To explain what gbm does with missing predictors, let's first visualize a single tree of a gbm object.
Suppose you have a gbm object mygbm
. Using pretty.gbm.tree(mygbm, i.tree=1)
you can visualize the first tree on mygbm, e.g.:
SplitVar SplitCodePred LeftNode RightNode MissingNode ErrorReduction Weight Prediction
0 46 1.629728e+01 1 5 9 26.462908 1585 -4.396393e-06
1 45 1.850000e+01 2 3 4 11.363868 939 -4.370936e-04
2 -1 2.602236e-04 -1 -1 -1 0.000000 271 2.602236e-04
3 -1 -7.199873e-04 -1 -1 -1 0.000000 668 -7.199873e-04
4 -1 -4.370936e-04 -1 -1 -1 0.000000 939 -4.370936e-04
5 20 0.000000e+00 6 7 8 8.638042 646 6.245552e-04
6 -1 3.533436e-04 -1 -1 -1 0.000000 483 3.533436e-04
7 -1 1.428207e-03 -1 -1 -1 0.000000 163 1.428207e-03
8 -1 6.245552e-04 -1 -1 -1 0.000000 646 6.245552e-04
9 -1 -4.396393e-06 -1 -1 -1 0.000000 1585 -4.396393e-06
See the gbm documentation for details.

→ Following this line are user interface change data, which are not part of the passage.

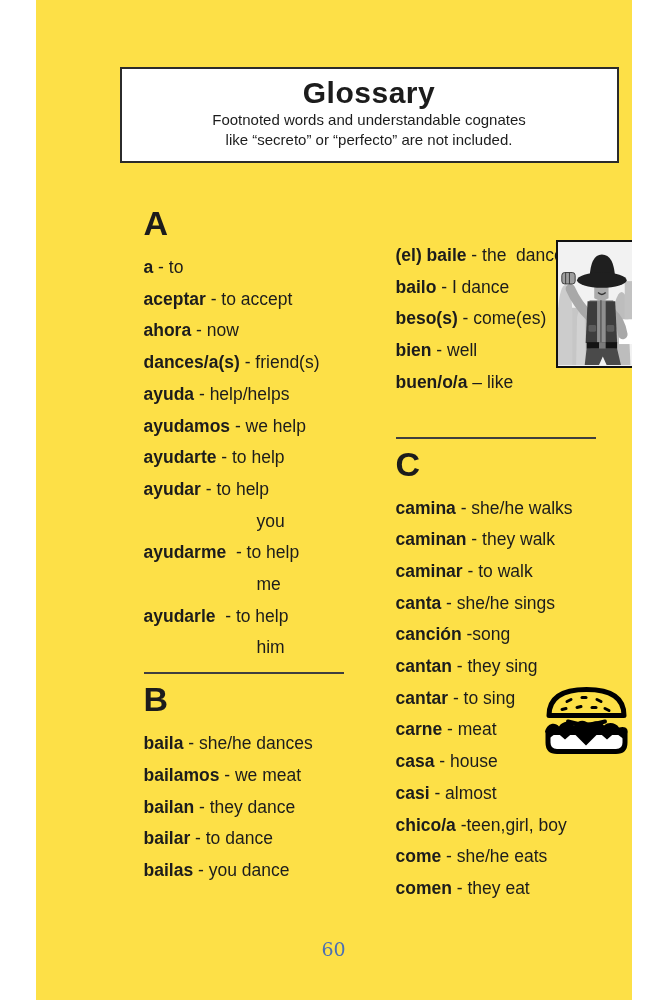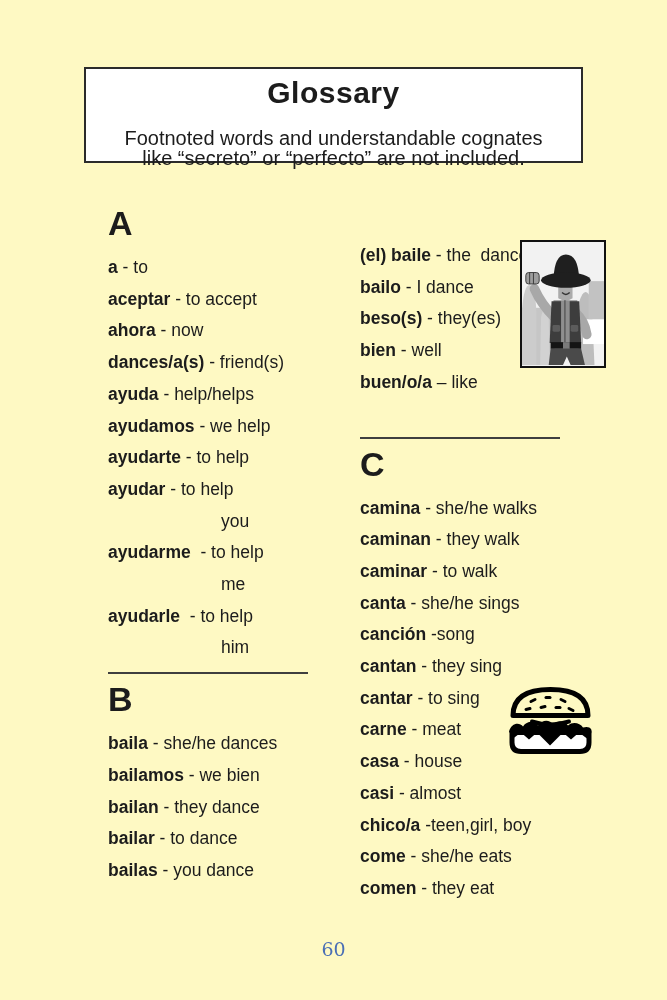"Glossary" .page { background: #fef9c3 -> #fde047; width: 667px -> 596px }
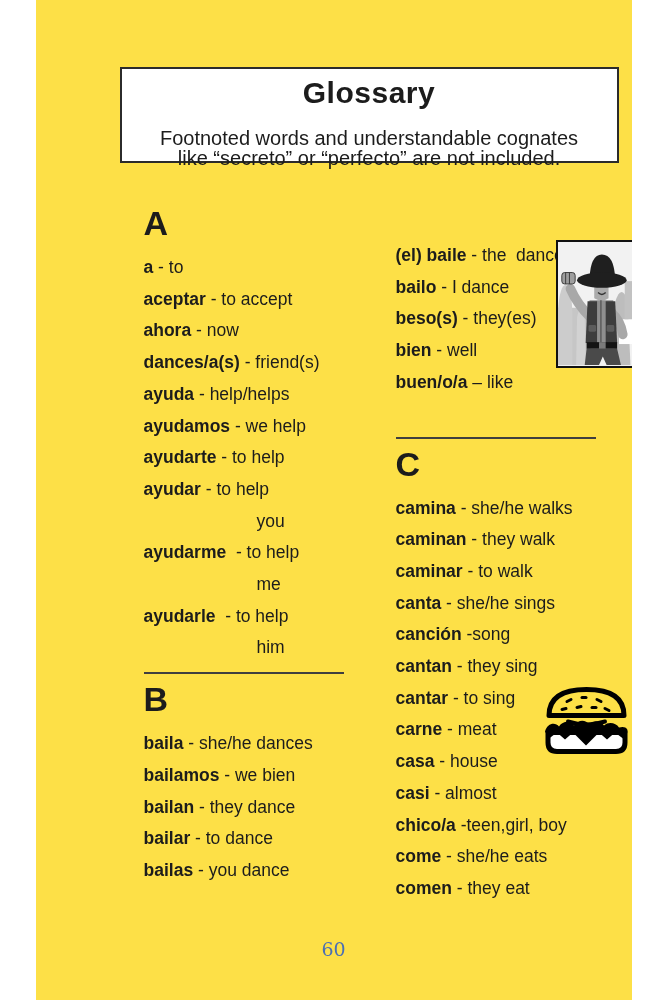"Footnoted words and understandable" .header-box .subtitle { font-size: 20px -> 15px; margin-top: 18px -> 0 }
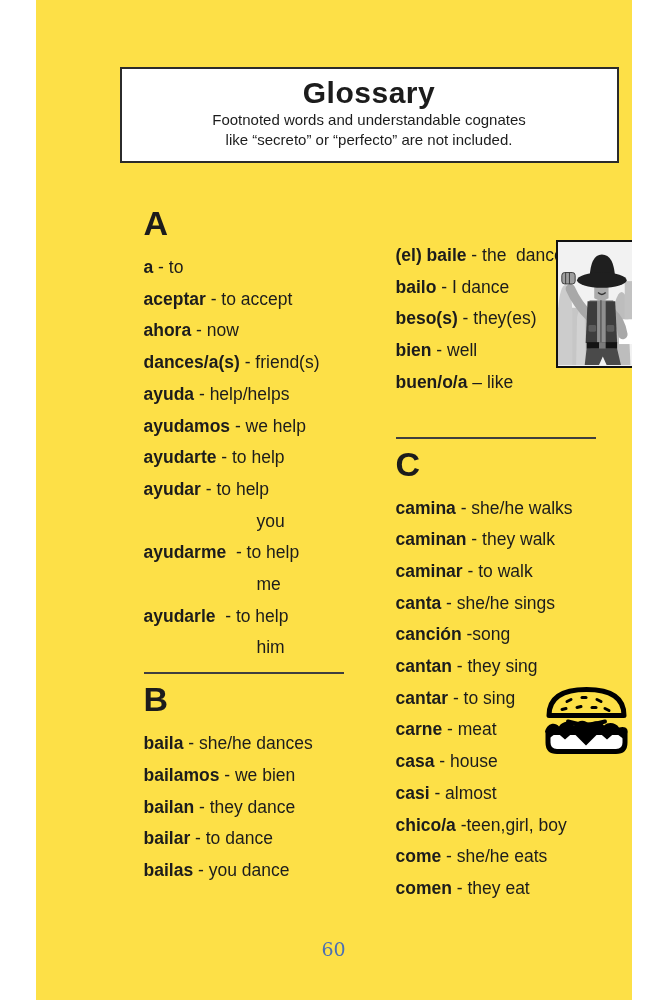"- they(es)" span.rest { text: they -> come }
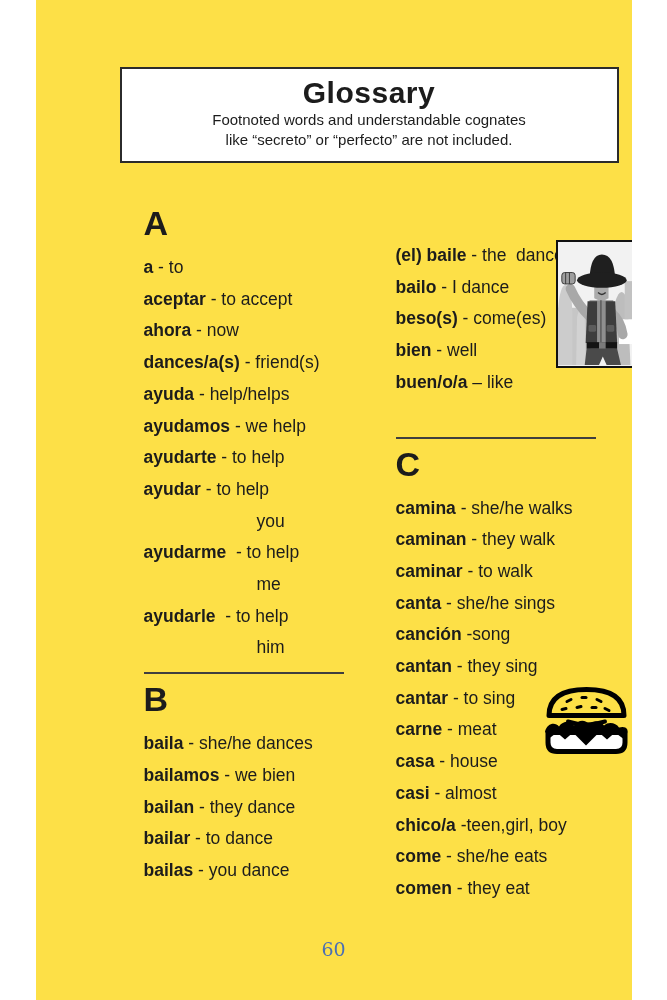"- we bien" span.rest { text: bien -> meat }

Each row corresponds to a node, and the first (unnamed) column is the node number. We see that each node has a left and right node (which are set to -1 in case the node is a leaf). We also see each node has associated a MissingNode
.
To run an observation down the tree, we start at node 0. If an observation has a missing value on SplitVar
= 46, then it will be sent down the tree to the node MissingNode
= 9. The prediction of the tree for such observation will be SplitCodePred
= -4.396393e-06, which is the same prediction the tree had before any split is made to node zero (Prediction
= -4.396393e-06 for node zero).
The procedure is similar for other nodes and split variables.